Das US-Justizministerium (DOJ) meldete eine abschließende Verurteilung in Zusammenhang mit einem Betrug um Steuerrückforderungen. Dabei sollen falsche Anträge über Treuhandstrukturen eingereicht worden sein, die angeblich von den Angeklagten kontrolliert wurden; die Gruppe habe mehr als 8,5 Millionen US-Dollar an Rückzahlungen beansprucht, auf die die Treuhänder angeblich keinen Anspruch hatten.

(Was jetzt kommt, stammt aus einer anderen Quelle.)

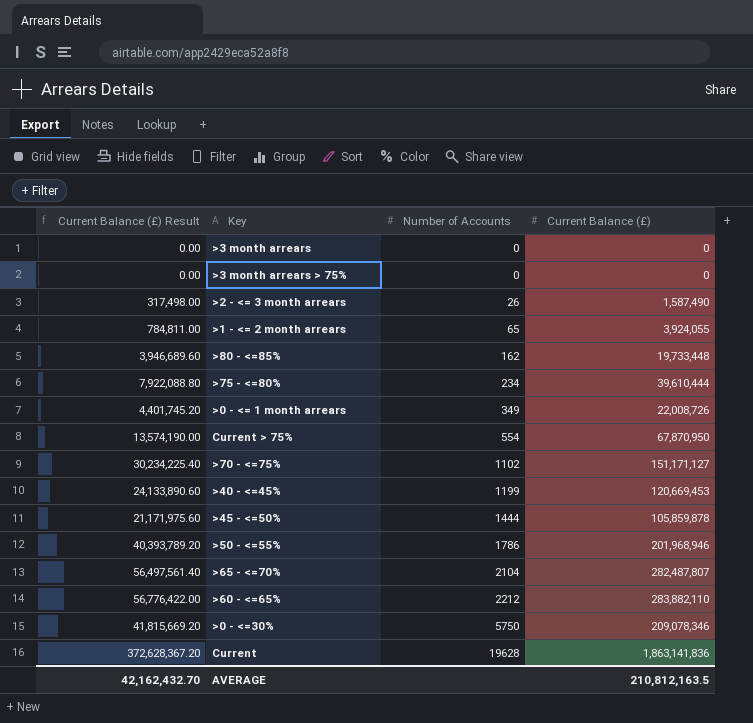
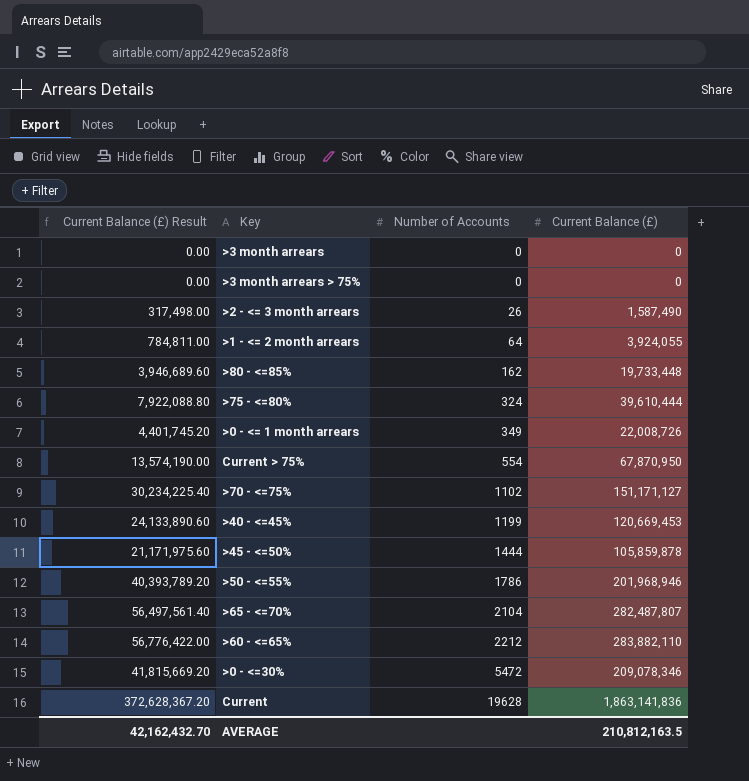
>1 - <= 2 month arrears | Number of Accounts: 65 -> 64
>75 - <=80% | Number of Accounts: 234 -> 324
>0 - <=30% | Number of Accounts: 5750 -> 5472

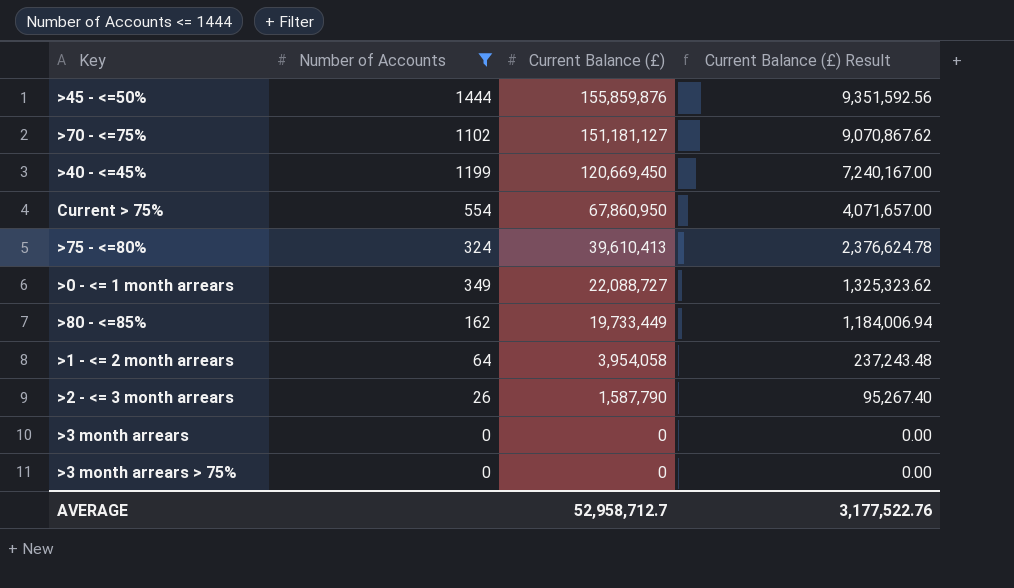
filter: none -> Number of Accounts <= 1444
row order: Number of Accounts ascending -> Current Balance (£) descending
column Current Balance (£) Result | formula: [Current Balance (£)] * 0.2 -> [Current Balance (£)] * 0.06
column Current Balance (£) Result | position: 1 -> 4
>45 - <=50% | Current Balance (£): 105,859,878 -> 155,859,876
>70 - <=75% | Current Balance (£): 151,171,127 -> 151,181,127
>40 - <=45% | Current Balance (£): 120,669,453 -> 120,669,450
Current > 75% | Current Balance (£): 67,870,950 -> 67,860,950
>75 - <=80% | Current Balance (£): 39,610,444 -> 39,610,413
>0 - <= 1 month arrears | Current Balance (£): 22,008,726 -> 22,088,727
>80 - <=85% | Current Balance (£): 19,733,448 -> 19,733,449
>1 - <= 2 month arrears | Current Balance (£): 3,924,055 -> 3,954,058
>2 - <= 3 month arrears | Current Balance (£): 1,587,490 -> 1,587,790
AVERAGE | Current Balance (£): 210,812,163.5 -> 52,958,712.7
AVERAGE | Current Balance (£) Result: 42,162,432.70 -> 3,177,522.76

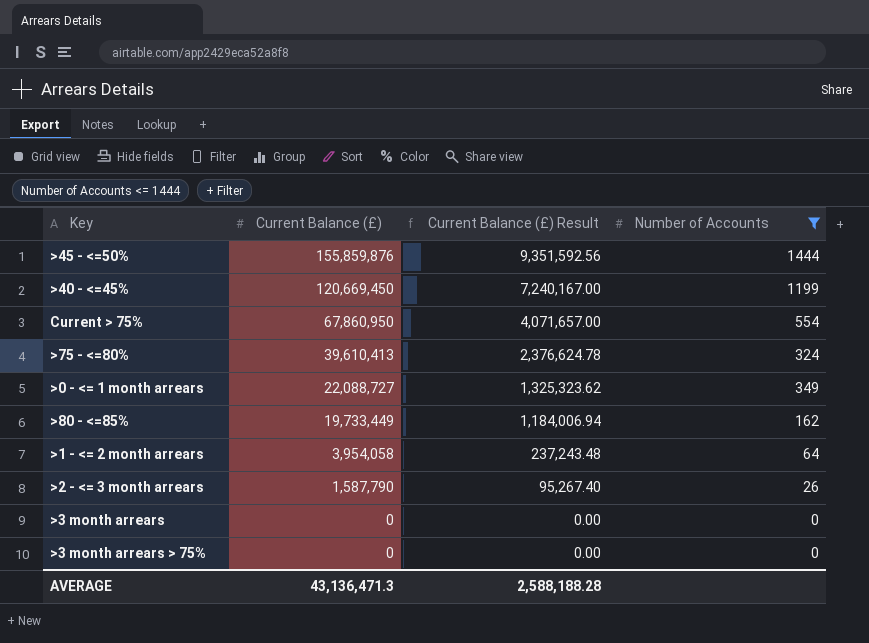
column Number of Accounts | position: 2 -> 4
row >70 - <=75%: 1102 | 151,181,127 | 9,070,867.62 -> none
AVERAGE | Current Balance (£): 52,958,712.7 -> 43,136,471.3
AVERAGE | Current Balance (£) Result: 3,177,522.76 -> 2,588,188.28

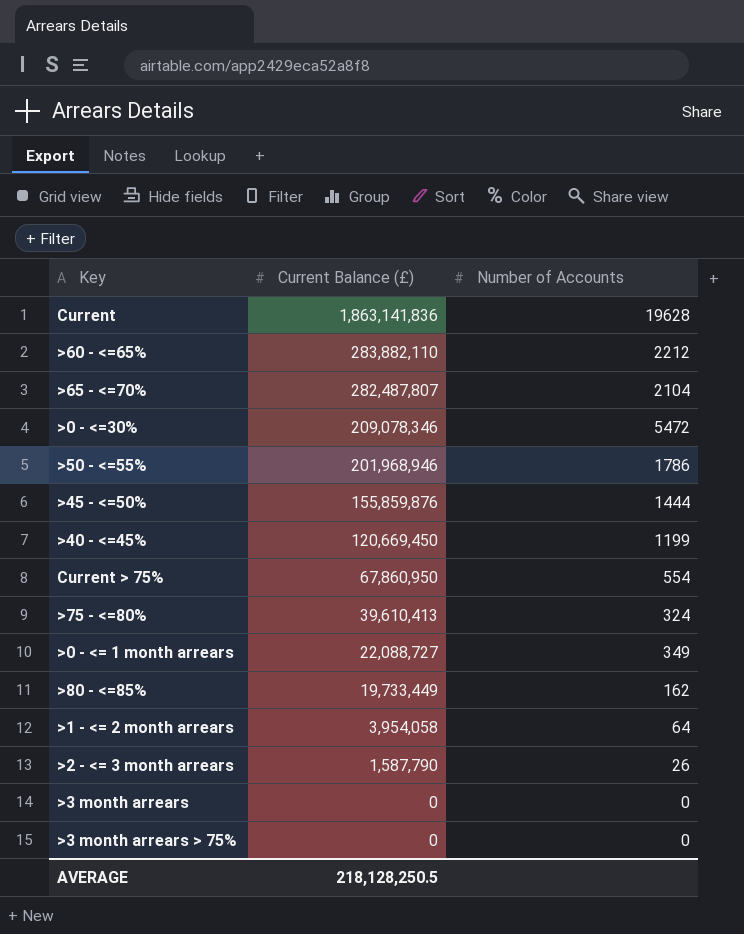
filter: Number of Accounts <= 1444 -> none
column Current Balance (£) Result | formula: [Current Balance (£)] * 0.06 -> none
AVERAGE | Current Balance (£): 43,136,471.3 -> 218,128,250.5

Das US-Justizministerium hat die Verurteilung eines letzten Angeklagten bekanntgegeben, der mit einem Steuerrückforderungsbetrug in Verbindung steht. Nach Angaben der Behörde wurden falsche Ansprüche auf Steuerrückzahlungen unter Verwendung von Treuhandmodellen eingereicht, die angeblich von den Angeklagten kontrolliert wurden. Dem DOJ zufolge habe die größere Gruppe mehr als 8,5 Millionen US-Dollar an Rückerstattungen erreichen wollen, auf die sie durch die Treuhandstrukturen angeblich nicht berechtigt waren. Die Darstellung des DOJ folgt einem wiederkehrenden Muster bei steuerbezogenem Fehlverhalten: Komplexe rechtliche oder finanzielle Konstruktionen sollen dabei den Eindruck von Legitimität erzeugen, während die tatsächlichen Voraussetzungen für Anspruchsberechtigung und Eigentumsverhältnisse nach Behauptung der Staatsanwaltschaft falsch dargestellt werden. Gerade bei Steuerrückforderungsbetrug können sich die Schäden verstärken, weil wiederholte Einreichungen und dokumentengetriebene Arbeitsabläufe Screening-Systeme überfordern. Wenn die Anträge einmal bearbeitet sind oder die Tatvorwürfe zunächst nur zeitweise unentdeckt bleiben, kann der Betrug erhebliche finanzielle Verluste sowie zusätzlichen Verwaltungsaufwand nach sich ziehen. Mit der Strafverfolgung wird zudem unterstrichen, dass Treuhandgesellschaften keinen „Schutzschild“ darstellen, wenn sie dazu dienen sollen, unzutreffende Rückforderungsansprüche zu stützen. Für Betroffene und Steuerfachleute bedeutet das: Vorsicht ist geboten bei Gestaltungen, die Rückzahlungen ohne klar belegbare und nachvollziehbar erfüllte Voraussetzungen versprechen, und jede treuhandbezogene Dokumentation sollte unabhängig verifizierbar sein.